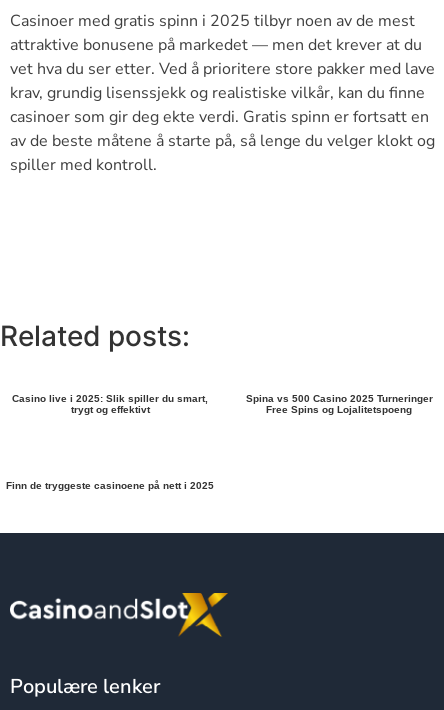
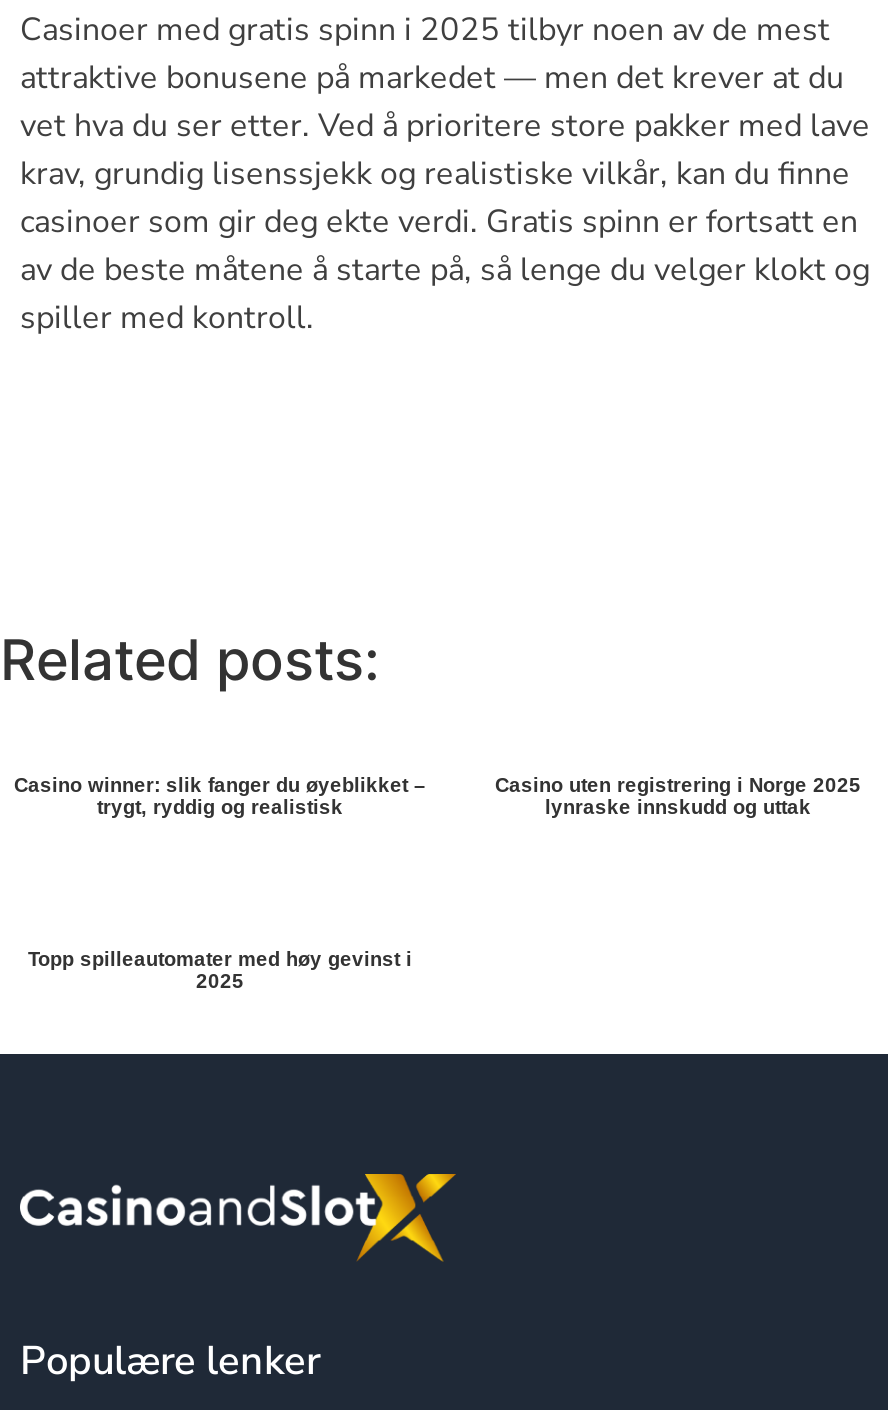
- Casino live i 2025: Slik spiller du smart,
- trygt og effektivt
+ Casino winner: slik fanger du øyeblikket –
+ trygt, ryddig og realistisk

- Spina vs 500 Casino 2025 Turneringer
- Free Spins og Lojalitetspoeng
+ Casino uten registrering i Norge 2025
+ lynraske innskudd og uttak

- Finn de tryggeste casinoene på nett i 2025
+ Topp spilleautomater med høy gevinst i
+ 2025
_ _ _ _
▸ DESCRIPTION OF THE TASK
The answer must be the full listing above, copied exactly, with no pictures in it.

▸ ANSWER FOR THIS EXERCISE
- Casino live i 2025: Slik spiller du smart,
- trygt og effektivt
+ Casino winner: slik fanger du øyeblikket –
+ trygt, ryddig og realistisk

- Spina vs 500 Casino 2025 Turneringer
- Free Spins og Lojalitetspoeng
+ Casino uten registrering i Norge 2025
+ lynraske innskudd og uttak

- Finn de tryggeste casinoene på nett i 2025
+ Topp spilleautomater med høy gevinst i
+ 2025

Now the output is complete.